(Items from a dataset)
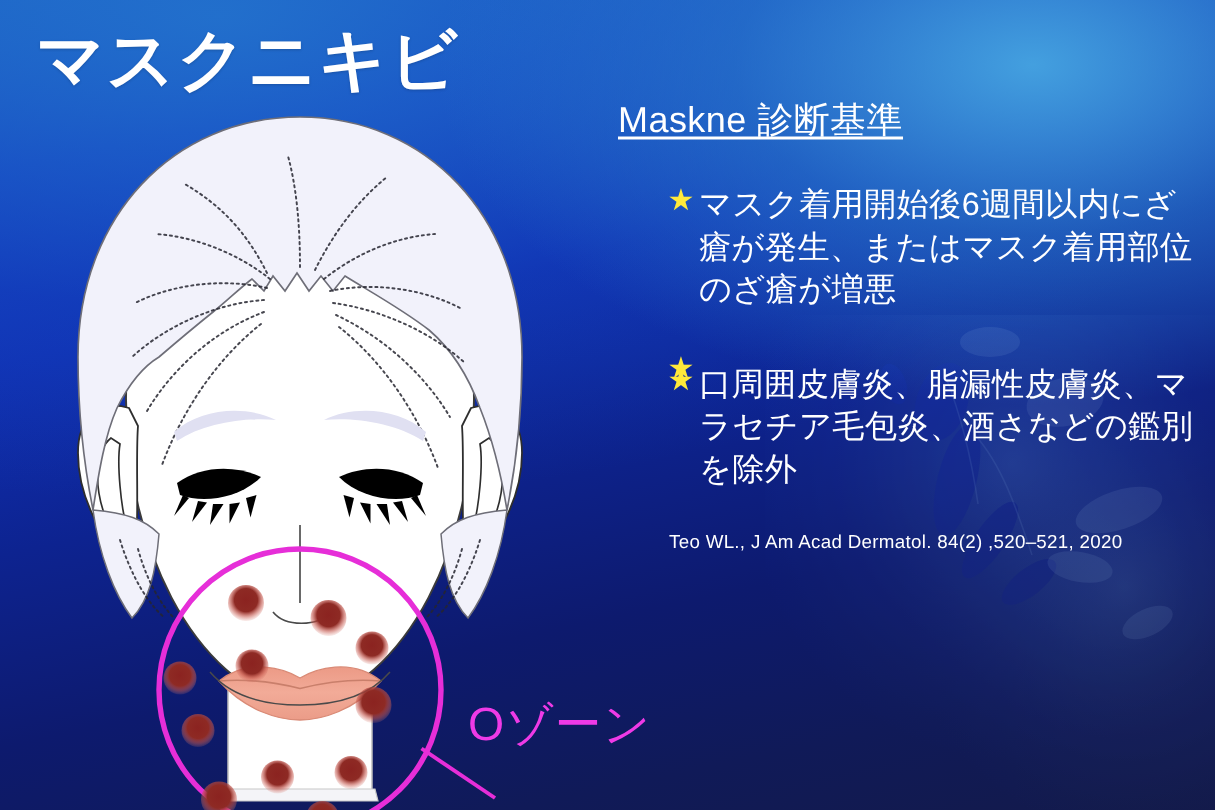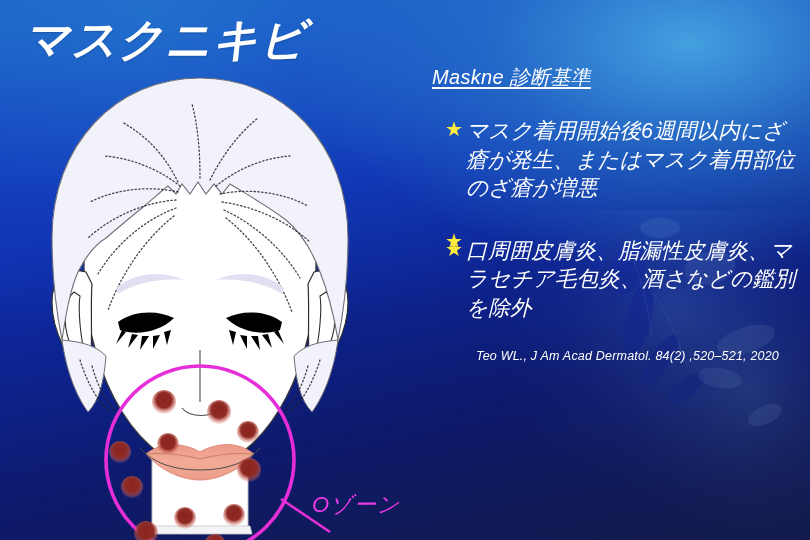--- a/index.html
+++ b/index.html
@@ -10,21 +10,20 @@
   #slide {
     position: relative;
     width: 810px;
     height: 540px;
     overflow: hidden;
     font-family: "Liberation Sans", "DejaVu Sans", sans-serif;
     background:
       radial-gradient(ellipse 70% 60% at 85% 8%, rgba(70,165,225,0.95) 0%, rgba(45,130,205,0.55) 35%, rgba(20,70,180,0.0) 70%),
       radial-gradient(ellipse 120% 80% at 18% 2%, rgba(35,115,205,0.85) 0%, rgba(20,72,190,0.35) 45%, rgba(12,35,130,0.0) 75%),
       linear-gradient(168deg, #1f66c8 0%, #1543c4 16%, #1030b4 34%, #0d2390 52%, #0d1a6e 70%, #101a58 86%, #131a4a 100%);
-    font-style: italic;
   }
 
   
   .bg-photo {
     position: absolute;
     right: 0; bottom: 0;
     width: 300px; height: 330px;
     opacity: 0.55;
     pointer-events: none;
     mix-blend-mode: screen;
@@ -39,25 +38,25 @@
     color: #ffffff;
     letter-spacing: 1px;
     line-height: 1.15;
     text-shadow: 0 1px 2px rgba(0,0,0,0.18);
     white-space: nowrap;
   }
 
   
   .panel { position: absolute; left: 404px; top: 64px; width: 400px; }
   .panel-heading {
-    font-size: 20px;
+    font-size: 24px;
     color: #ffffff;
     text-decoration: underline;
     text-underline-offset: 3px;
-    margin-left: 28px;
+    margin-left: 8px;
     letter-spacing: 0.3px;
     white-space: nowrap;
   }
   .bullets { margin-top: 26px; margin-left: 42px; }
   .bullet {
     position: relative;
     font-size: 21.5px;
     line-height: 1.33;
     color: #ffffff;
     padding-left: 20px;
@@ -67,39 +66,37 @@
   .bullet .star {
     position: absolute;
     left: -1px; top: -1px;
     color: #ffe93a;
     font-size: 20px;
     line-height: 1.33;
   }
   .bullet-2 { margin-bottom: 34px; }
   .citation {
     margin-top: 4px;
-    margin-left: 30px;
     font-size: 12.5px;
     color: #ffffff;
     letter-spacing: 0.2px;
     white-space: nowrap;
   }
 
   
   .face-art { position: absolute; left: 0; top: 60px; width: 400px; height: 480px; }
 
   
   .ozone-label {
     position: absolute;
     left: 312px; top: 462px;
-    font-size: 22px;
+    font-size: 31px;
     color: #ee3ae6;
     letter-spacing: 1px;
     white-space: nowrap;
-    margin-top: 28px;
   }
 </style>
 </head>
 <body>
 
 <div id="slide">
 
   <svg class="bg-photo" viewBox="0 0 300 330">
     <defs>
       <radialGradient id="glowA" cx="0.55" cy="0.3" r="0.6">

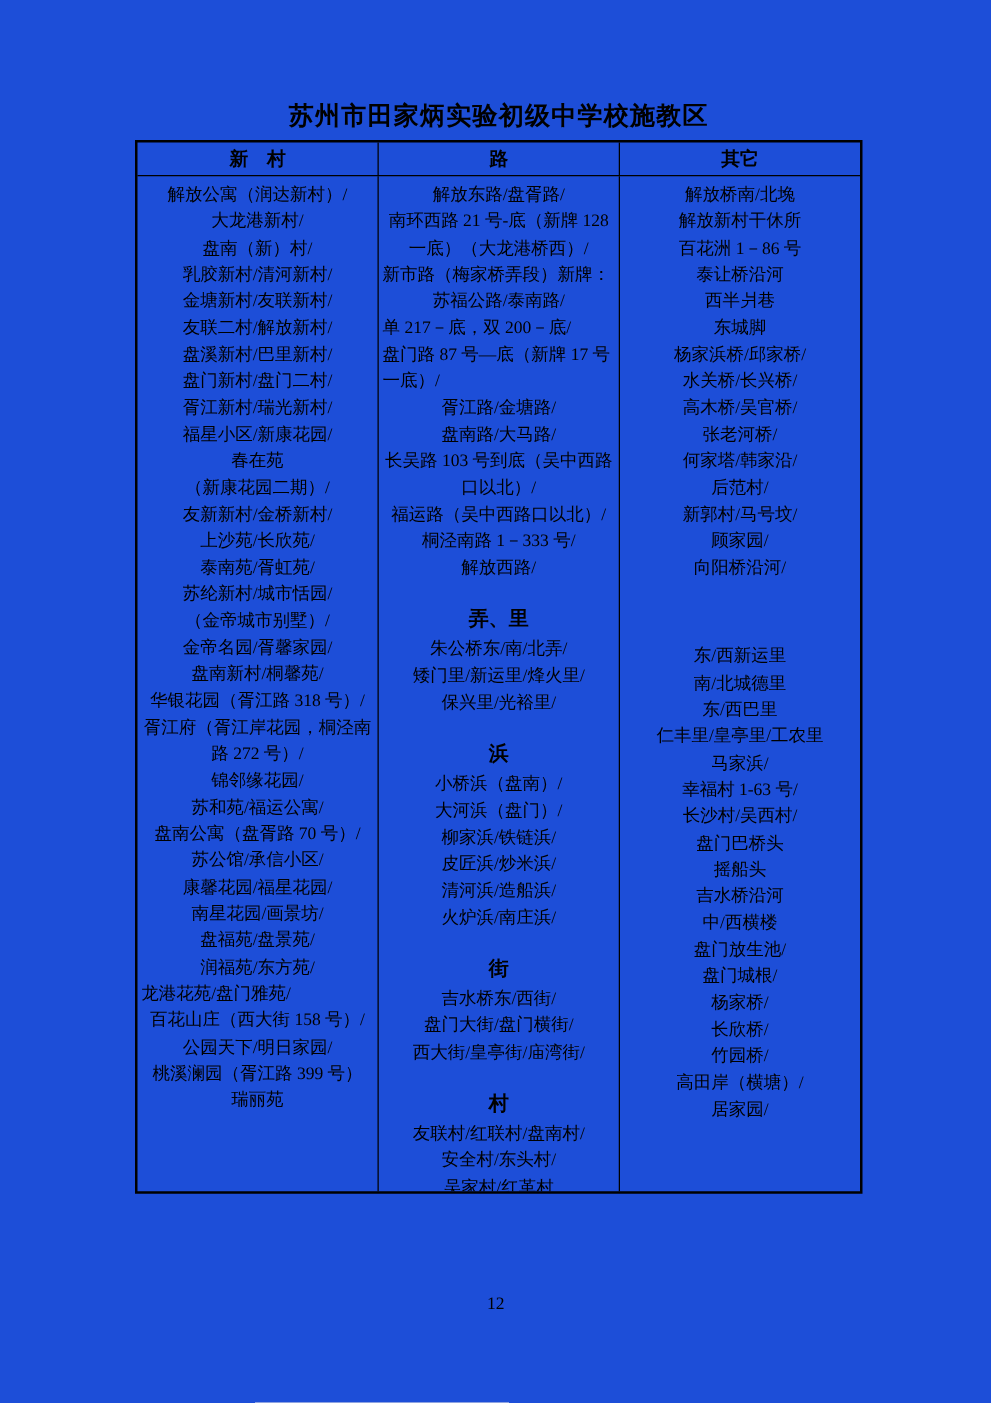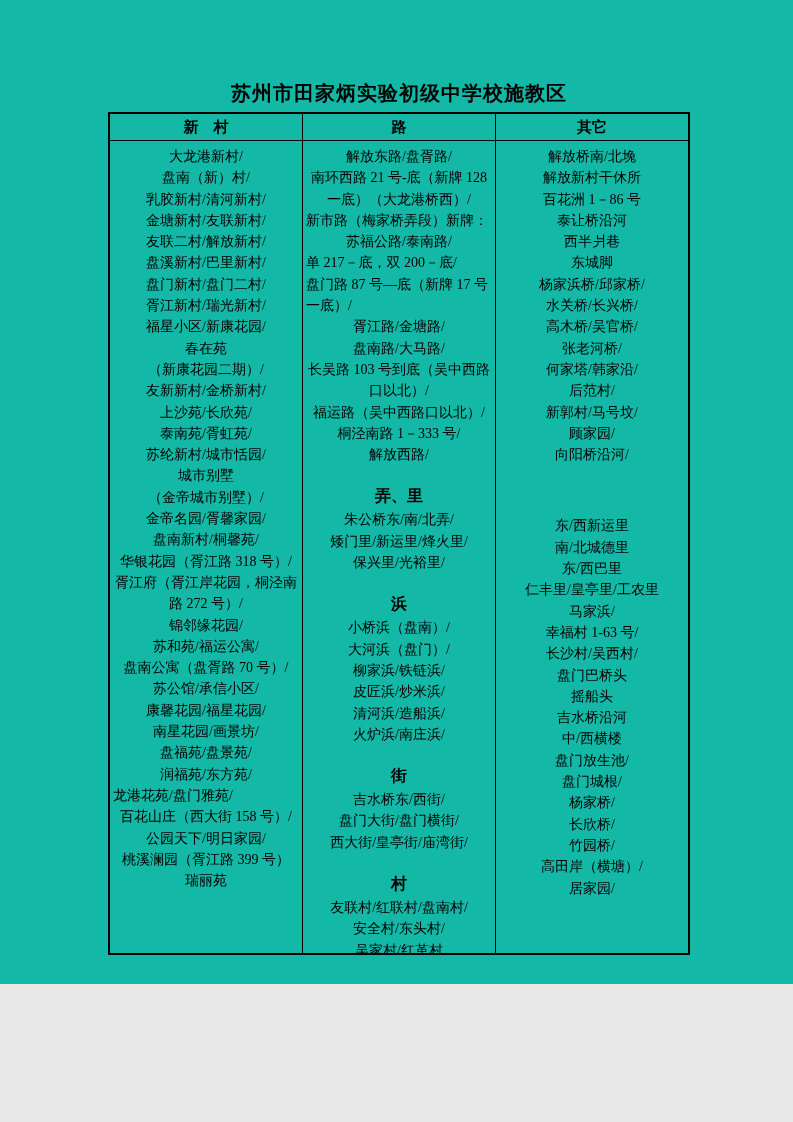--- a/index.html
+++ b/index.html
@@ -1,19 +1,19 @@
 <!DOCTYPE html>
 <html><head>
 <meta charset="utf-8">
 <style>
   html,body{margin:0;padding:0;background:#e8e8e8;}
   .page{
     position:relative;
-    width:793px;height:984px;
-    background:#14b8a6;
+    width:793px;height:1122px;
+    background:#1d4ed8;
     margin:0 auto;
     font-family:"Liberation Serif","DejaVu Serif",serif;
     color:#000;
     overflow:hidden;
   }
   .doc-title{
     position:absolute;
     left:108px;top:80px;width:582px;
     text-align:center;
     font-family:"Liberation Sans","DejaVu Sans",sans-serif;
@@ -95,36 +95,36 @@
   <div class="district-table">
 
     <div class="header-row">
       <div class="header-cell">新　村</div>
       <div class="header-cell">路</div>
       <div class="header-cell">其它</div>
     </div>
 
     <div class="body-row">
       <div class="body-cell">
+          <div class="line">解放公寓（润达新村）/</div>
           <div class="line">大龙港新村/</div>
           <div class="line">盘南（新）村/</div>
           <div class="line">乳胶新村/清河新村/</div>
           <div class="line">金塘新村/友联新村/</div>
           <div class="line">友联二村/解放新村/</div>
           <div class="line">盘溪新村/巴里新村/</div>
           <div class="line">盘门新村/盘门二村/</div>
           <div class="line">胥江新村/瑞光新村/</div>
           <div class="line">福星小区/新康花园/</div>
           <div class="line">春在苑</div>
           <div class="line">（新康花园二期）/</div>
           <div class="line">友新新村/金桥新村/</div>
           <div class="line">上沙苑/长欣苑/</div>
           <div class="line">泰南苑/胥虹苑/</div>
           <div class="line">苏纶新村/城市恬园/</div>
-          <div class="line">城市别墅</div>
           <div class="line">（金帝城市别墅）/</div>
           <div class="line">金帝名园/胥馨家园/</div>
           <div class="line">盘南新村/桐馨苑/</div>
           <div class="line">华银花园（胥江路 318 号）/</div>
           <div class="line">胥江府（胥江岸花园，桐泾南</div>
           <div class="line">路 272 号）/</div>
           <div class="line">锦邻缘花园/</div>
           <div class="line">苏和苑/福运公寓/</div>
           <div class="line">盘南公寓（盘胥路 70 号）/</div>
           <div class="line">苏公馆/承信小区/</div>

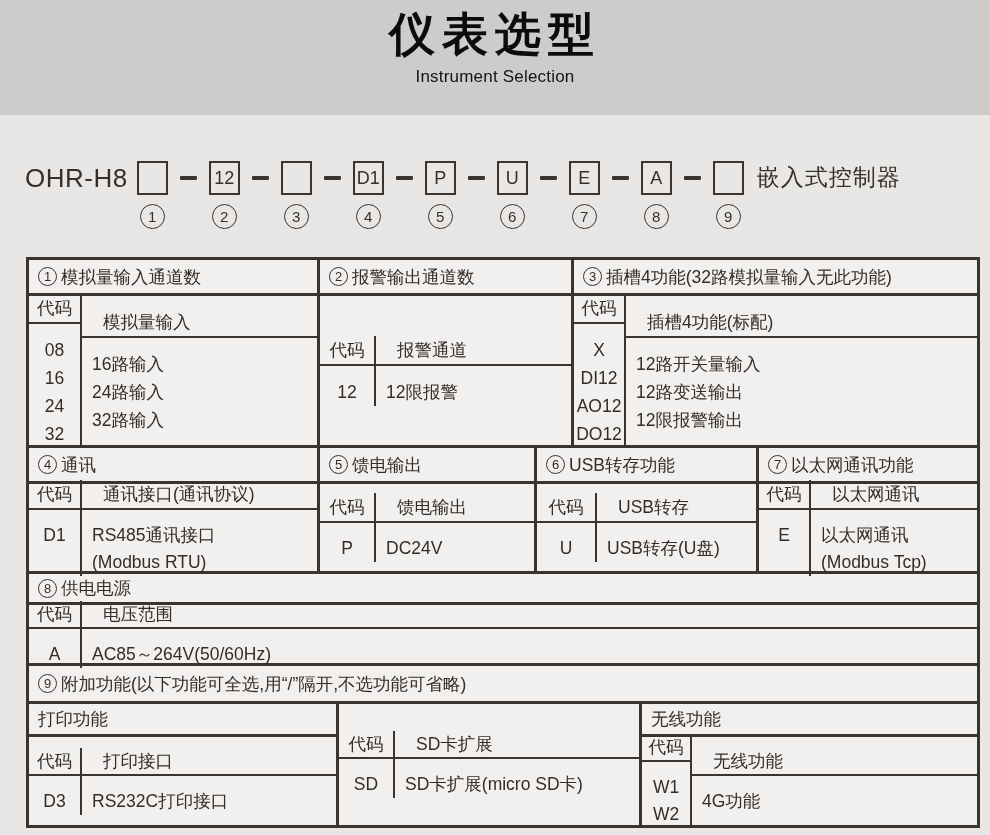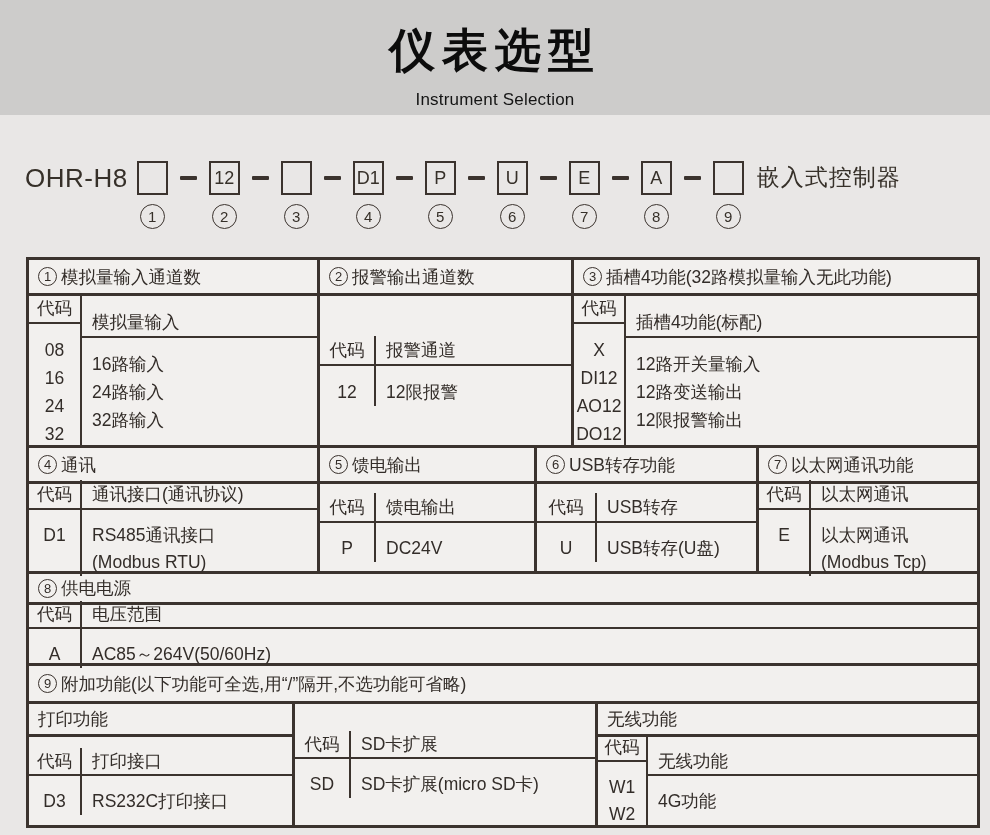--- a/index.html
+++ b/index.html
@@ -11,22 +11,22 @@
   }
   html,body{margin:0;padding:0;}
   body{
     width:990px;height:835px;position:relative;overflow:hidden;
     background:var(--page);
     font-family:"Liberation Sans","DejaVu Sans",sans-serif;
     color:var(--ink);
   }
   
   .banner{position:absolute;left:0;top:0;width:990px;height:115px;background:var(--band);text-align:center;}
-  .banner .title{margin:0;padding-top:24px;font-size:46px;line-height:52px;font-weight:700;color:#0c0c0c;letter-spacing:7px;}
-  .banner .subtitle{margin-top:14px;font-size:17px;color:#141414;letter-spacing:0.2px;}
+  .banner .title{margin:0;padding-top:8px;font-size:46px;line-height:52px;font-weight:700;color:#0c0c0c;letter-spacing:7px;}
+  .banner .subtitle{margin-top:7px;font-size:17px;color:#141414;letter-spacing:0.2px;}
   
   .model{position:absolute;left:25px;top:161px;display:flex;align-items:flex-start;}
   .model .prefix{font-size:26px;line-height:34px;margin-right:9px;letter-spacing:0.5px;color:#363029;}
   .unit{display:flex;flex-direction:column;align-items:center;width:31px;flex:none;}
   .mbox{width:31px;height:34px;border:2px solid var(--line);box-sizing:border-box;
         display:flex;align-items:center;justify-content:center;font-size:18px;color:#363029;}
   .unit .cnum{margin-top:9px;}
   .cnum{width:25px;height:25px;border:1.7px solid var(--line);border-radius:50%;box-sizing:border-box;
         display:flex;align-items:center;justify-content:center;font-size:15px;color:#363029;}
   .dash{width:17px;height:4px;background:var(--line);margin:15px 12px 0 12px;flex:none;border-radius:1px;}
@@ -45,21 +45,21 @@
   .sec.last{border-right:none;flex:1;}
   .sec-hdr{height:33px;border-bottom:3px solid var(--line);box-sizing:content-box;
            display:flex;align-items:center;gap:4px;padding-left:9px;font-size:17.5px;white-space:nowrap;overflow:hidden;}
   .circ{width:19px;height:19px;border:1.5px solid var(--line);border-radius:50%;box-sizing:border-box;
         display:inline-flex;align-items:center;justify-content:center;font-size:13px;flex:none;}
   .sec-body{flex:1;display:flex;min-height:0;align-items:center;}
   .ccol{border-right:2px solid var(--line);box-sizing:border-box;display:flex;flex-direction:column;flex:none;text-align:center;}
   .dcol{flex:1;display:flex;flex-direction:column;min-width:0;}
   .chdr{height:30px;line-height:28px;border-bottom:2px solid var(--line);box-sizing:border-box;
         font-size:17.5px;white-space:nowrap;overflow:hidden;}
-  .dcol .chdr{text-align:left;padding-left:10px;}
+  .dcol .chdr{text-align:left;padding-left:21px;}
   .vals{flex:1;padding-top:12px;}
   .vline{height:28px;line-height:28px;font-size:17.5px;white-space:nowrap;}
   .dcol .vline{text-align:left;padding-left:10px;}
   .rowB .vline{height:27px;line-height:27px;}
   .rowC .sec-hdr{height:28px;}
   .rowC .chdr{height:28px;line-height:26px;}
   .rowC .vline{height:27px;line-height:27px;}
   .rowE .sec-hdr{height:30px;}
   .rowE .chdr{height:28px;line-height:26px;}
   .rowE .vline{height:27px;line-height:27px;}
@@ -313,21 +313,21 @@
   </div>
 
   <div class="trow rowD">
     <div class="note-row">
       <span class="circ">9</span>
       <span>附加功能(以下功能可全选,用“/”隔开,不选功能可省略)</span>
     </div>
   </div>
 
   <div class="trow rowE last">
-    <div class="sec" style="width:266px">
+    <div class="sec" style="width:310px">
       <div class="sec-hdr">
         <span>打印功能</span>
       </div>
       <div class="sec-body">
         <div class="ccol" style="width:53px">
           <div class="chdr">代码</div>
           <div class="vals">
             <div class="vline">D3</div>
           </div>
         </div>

What needs to be done.
A copy of each line above that holds the word "relative" is the expected answer.

Final answer.
     position: relative;
     position: relative;
     position:relative;
     width:990px;height:835px;position:relative;overflow:hidden;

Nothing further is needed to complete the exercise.